During the testing of the patch to fix CVE-2014-4049 (bug 1108447) in PHP, other possible buffer overflows were discovered [1] that led to a segfault in dns_get_record(): - code rely on dlen (from server response) without overflow check - code call dn_expand without sending real "end" of answer It has been corrected upstream [2] and a reproducer to test is available [3]. This will be fixed in upstream 5.4.32 (currently unreleased). [1] https://bugs.php.net/bug.php?id=67717 [2] https://github.com/php/php-src/commit/2fefae47716d501aec41c1102f3fd4531f070b05 [3] https://bugs.php.net/patch-display.php?bug=67717&patch=repro.patch&revision=1406726280
This is corrected in upstream PHP 5.5.16 and 5.4.32: http://php.net/ChangeLog-5.php#5.5.16 http://php.net/ChangeLog-5.php#5.4.32
PHP commit http://git.php.net/?p=php-src.git;a=commit;h=2fefae47716d501aec41c1102f3fd4531f070b05
This does not seem to really qualify as "incomplete CVE-2014-4049 fix". The fix under CVE-2014-4049 addressed buffer over-write (with buffer over-read happening at the same time) that could lead to heap memory corruption. This additional fix adds additional checks against buffer over-reads, which are not limited to the processing of the TXT DNS resource records. Adjusting CVSSv2 score and impact rating, as it should not match score and rating of the CVE-2014-4049 issue.

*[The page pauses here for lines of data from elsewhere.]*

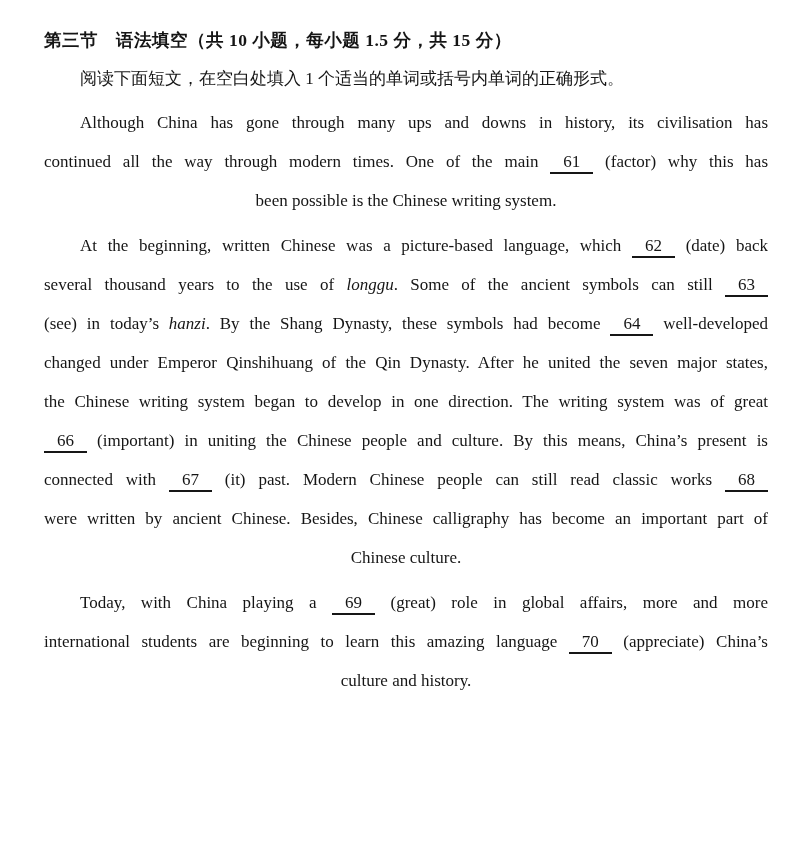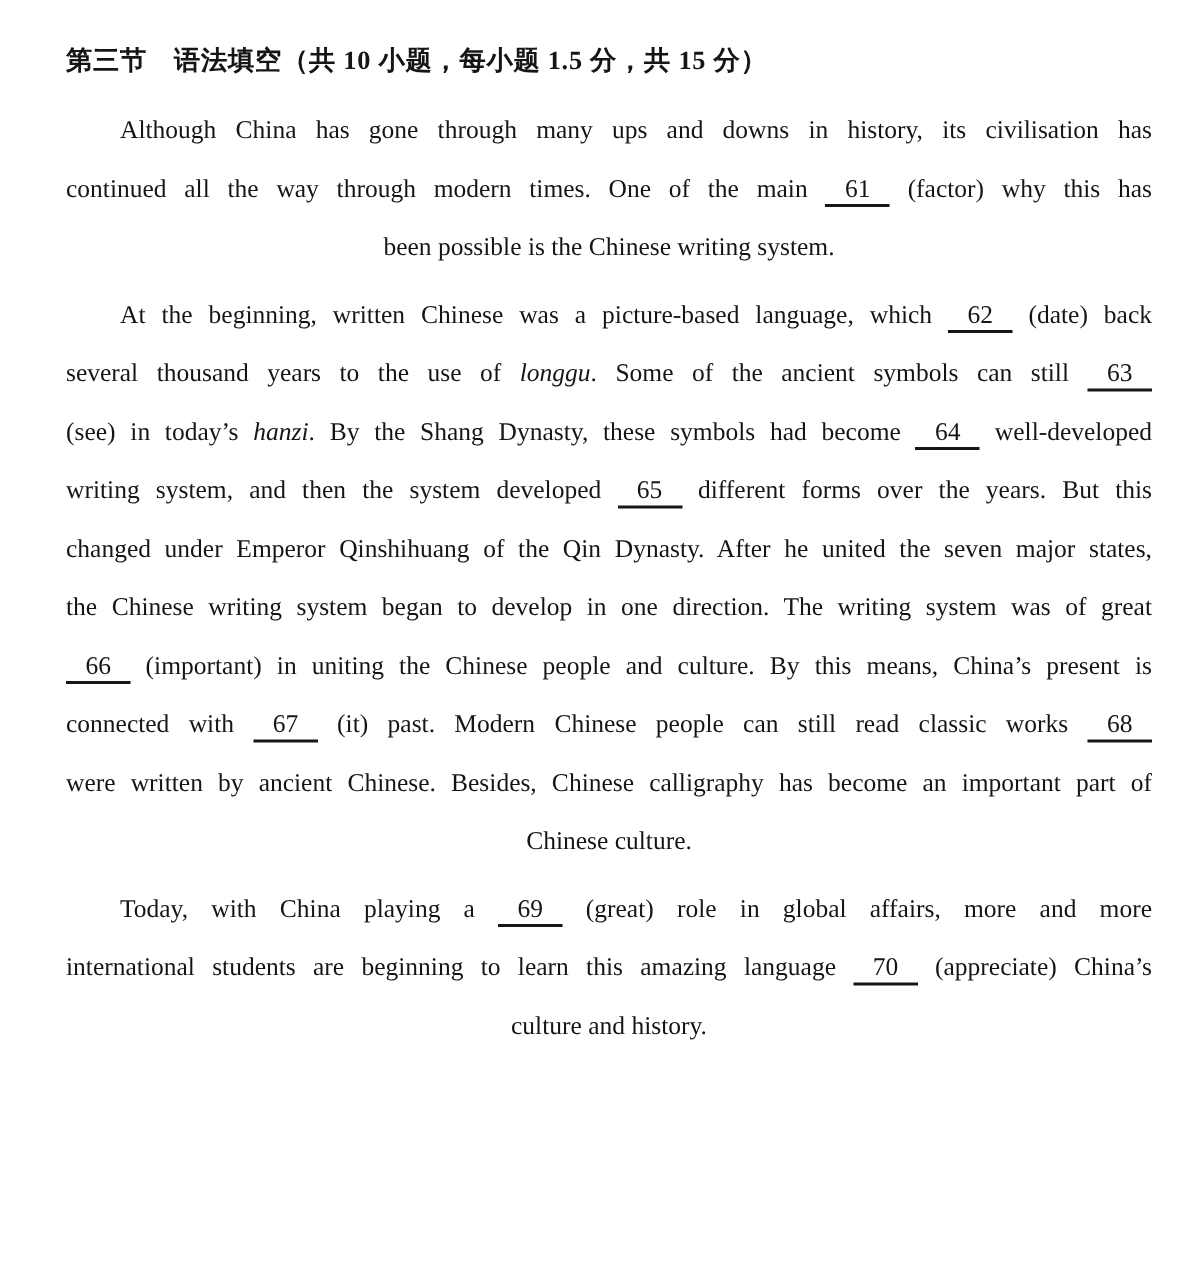--- a/index.html
+++ b/index.html
@@ -58,31 +58,31 @@
     line-height: 21px;
     text-indent: 0;
   }
   i { }
 </style>
 </head>
 <body>
 
 <div class="doc">
   <div class="section-title">第三节　语法填空（共 10 小题，每小题 1.5 分，共 15 分）</div>
+  <div class="instruction">阅读下面短文，在空白处填入 1 个适当的单词或括号内单词的正确形式。</div>
   <div class="passage">
       <div class="paragraph">
         <div class="line justify indent">Although China has gone through many ups and downs in history, its civilisation has</div>
         <div class="line justify">continued all the way through modern times. One of the main <span class="blank">61</span> (factor) why this has</div>
         <div class="line">been possible is the Chinese writing system.</div>
       </div>
       <div class="paragraph">
         <div class="line justify indent">At the beginning, written Chinese was a picture-based language, which <span class="blank">62</span> (date) back</div>
         <div class="line justify">several thousand years to the use of <i>longgu</i>. Some of the ancient symbols can still <span class="blank">63</span></div>
         <div class="line justify">(see) in today’s <i>hanzi</i>. By the Shang Dynasty, these symbols had become <span class="blank">64</span> well-developed</div>
-        <div class="line justify">writing system, and then the system developed <span class="blank">65</span> different forms over the years. But this</div>
         <div class="line justify">changed under Emperor Qinshihuang of the Qin Dynasty. After he united the seven major states,</div>
         <div class="line justify">the Chinese writing system began to develop in one direction. The writing system was of great</div>
         <div class="line justify"><span class="blank">66</span> (important) in uniting the Chinese people and culture. By this means, China’s present is</div>
         <div class="line justify">connected with <span class="blank">67</span> (it) past. Modern Chinese people can still read classic works <span class="blank">68</span></div>
         <div class="line justify">were written by ancient Chinese. Besides, Chinese calligraphy has become an important part of</div>
         <div class="line">Chinese culture.</div>
       </div>
       <div class="paragraph">
         <div class="line justify indent">Today, with China playing a <span class="blank">69</span> (great) role in global affairs, more and more</div>
         <div class="line justify">international students are beginning to learn this amazing language <span class="blank">70</span> (appreciate) China’s</div>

IssueDescription: Multiple buffer over-read flaws were found in the php_parserr() function of PHP. A malicious DNS server or a man-in-the-middle attacker could possibly use this flaw to crash a PHP application that used the dns_get_record() function to perform a DNS query.
This issue has been addressed in the following products: Red Hat Enterprise Linux 6 Red Hat Enterprise Linux 5 Via RHSA-2014:1326 https://rhn.redhat.com/errata/RHSA-2014-1326.html
This issue has been addressed in the following products: Red Hat Enterprise Linux 7 Via RHSA-2014:1327 https://rhn.redhat.com/errata/RHSA-2014-1327.html
This issue has been addressed in the following products: Red Hat Software Collections 1 for Red Hat Enterprise Linux 7 Red Hat Software Collections 1 for Red Hat Enterprise Linux 6.5 EUS Red Hat Software Collections 1 for Red Hat Enterprise Linux 6.4 EUS Red Hat Software Collections 1 for Red Hat Enterprise Linux 6.6 EUS Red Hat Software Collections 1 for Red Hat Enterprise Linux 6 Via RHSA-2014:1766 https://rhn.redhat.com/errata/RHSA-2014-1766.html
This issue has been addressed in the following products: Red Hat Software Collections 1 for Red Hat Enterprise Linux 7 Red Hat Software Collections 1 for Red Hat Enterprise Linux 6.5 EUS Red Hat Software Collections 1 for Red Hat Enterprise Linux 6.4 EUS Red Hat Software Collections 1 for Red Hat Enterprise Linux 6.6 EUS Red Hat Software Collections 1 for Red Hat Enterprise Linux 6 Via RHSA-2014:1765 https://rhn.redhat.com/errata/RHSA-2014-1765.html
Statement: This issue did not affect the versions of php as shipped with Red Hat Enterprise Linux 5.